Task instructions: Starting at the first line of the data, print every line up to and including the one with "[560,333,579,342] on -> [156,758,176,774] in", but no pictures.

Record set:
************

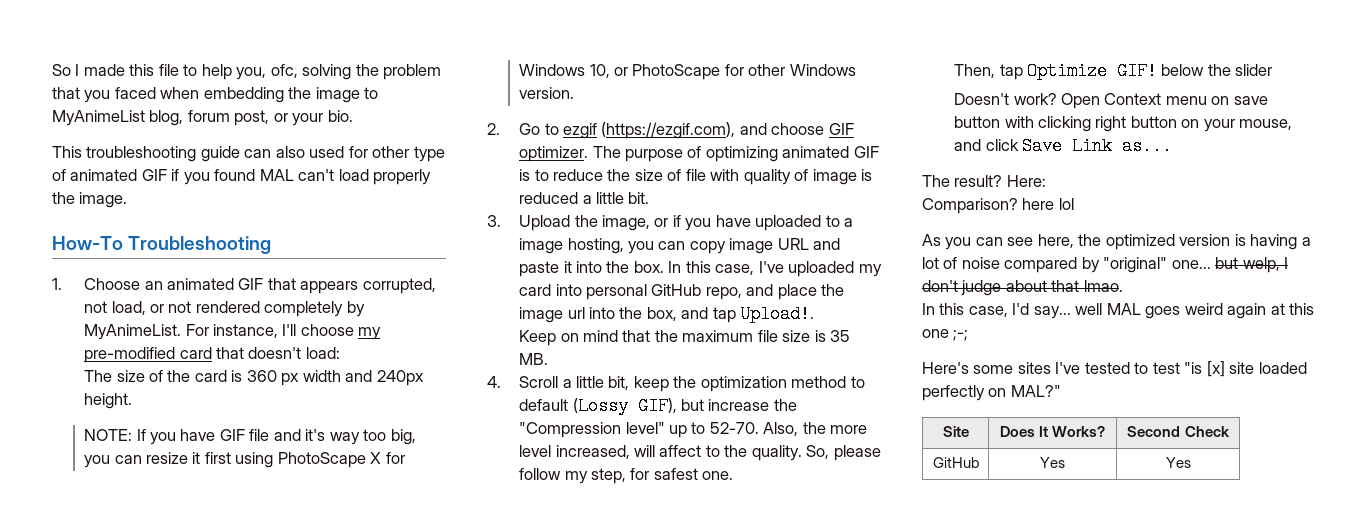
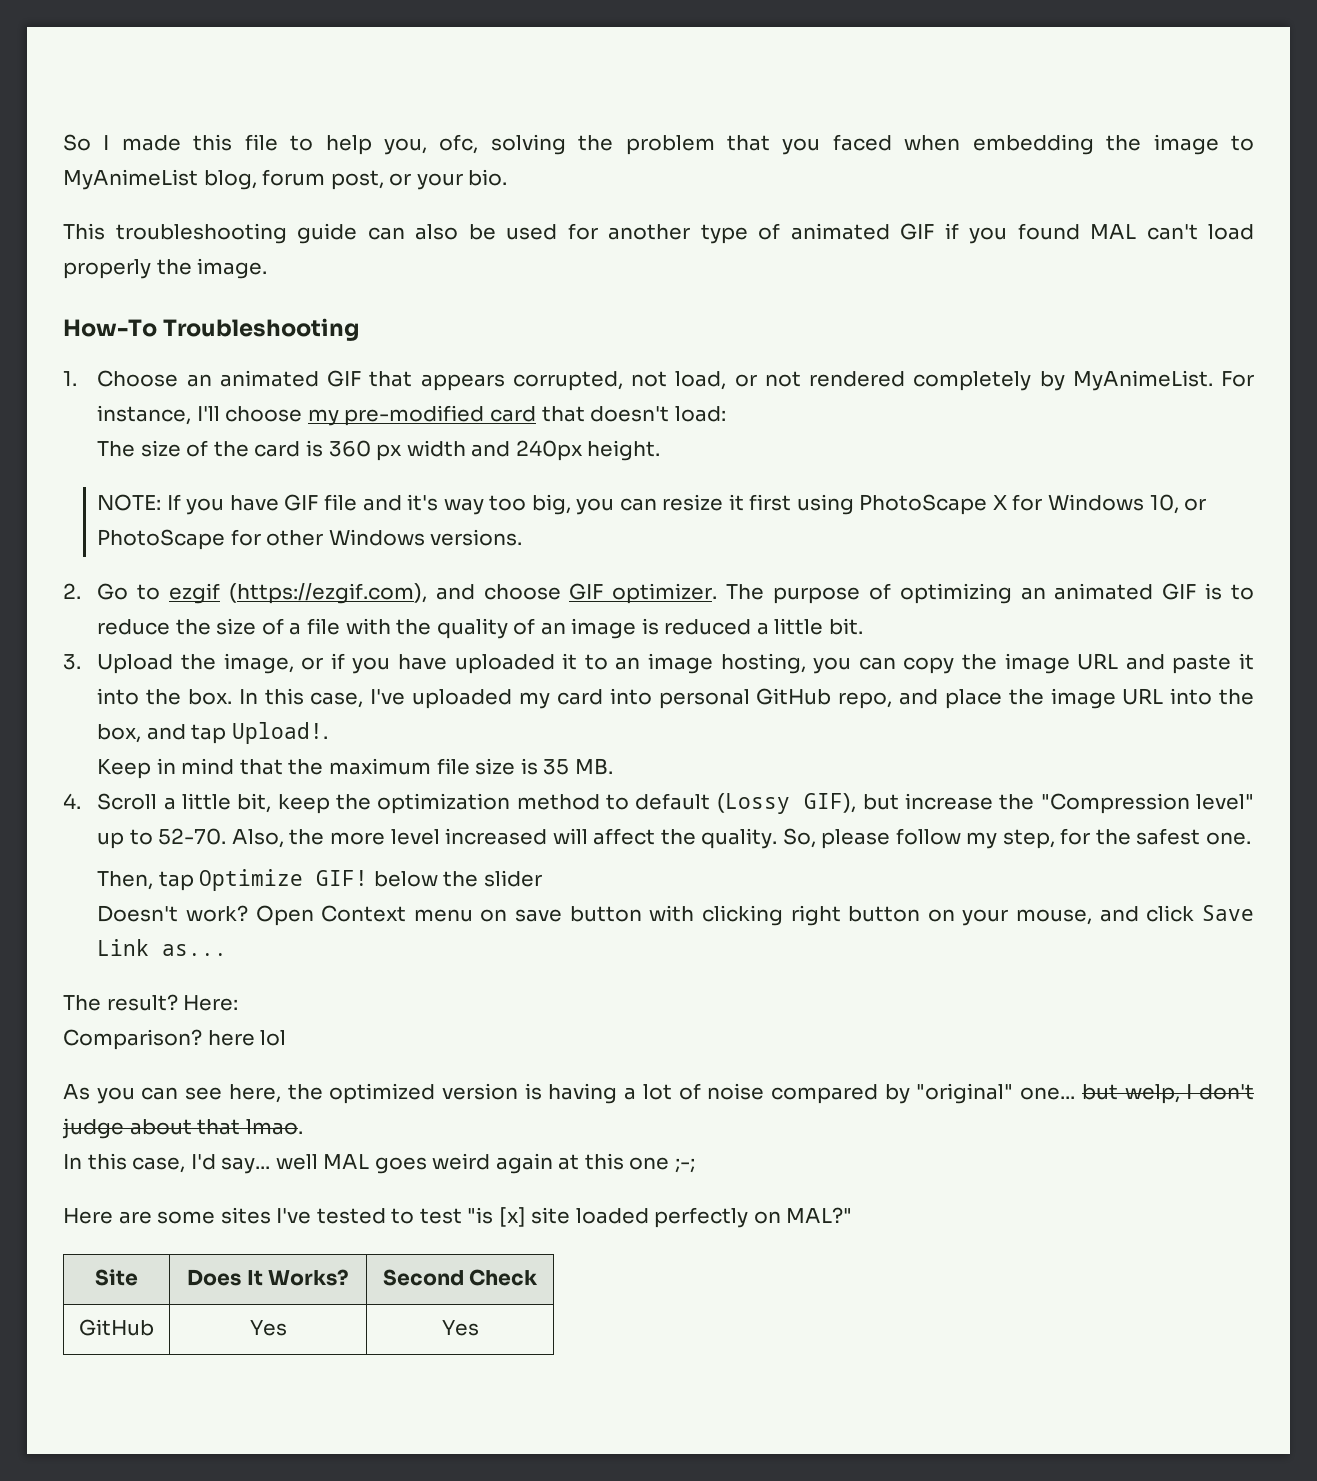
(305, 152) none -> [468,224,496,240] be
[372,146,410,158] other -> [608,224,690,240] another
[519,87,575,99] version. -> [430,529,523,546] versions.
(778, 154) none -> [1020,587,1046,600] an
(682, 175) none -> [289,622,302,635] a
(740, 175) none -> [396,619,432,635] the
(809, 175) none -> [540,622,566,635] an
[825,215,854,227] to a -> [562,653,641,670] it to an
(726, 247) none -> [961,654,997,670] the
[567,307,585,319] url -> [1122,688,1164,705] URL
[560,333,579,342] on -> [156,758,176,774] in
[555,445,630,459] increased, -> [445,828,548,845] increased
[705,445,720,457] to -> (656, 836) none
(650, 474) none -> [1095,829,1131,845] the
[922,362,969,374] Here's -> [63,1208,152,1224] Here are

************

Your response:
(305, 152) none -> [468,224,496,240] be
[372,146,410,158] other -> [608,224,690,240] another
[519,87,575,99] version. -> [430,529,523,546] versions.
(778, 154) none -> [1020,587,1046,600] an
(682, 175) none -> [289,622,302,635] a
(740, 175) none -> [396,619,432,635] the
(809, 175) none -> [540,622,566,635] an
[825,215,854,227] to a -> [562,653,641,670] it to an
(726, 247) none -> [961,654,997,670] the
[567,307,585,319] url -> [1122,688,1164,705] URL
[560,333,579,342] on -> [156,758,176,774] in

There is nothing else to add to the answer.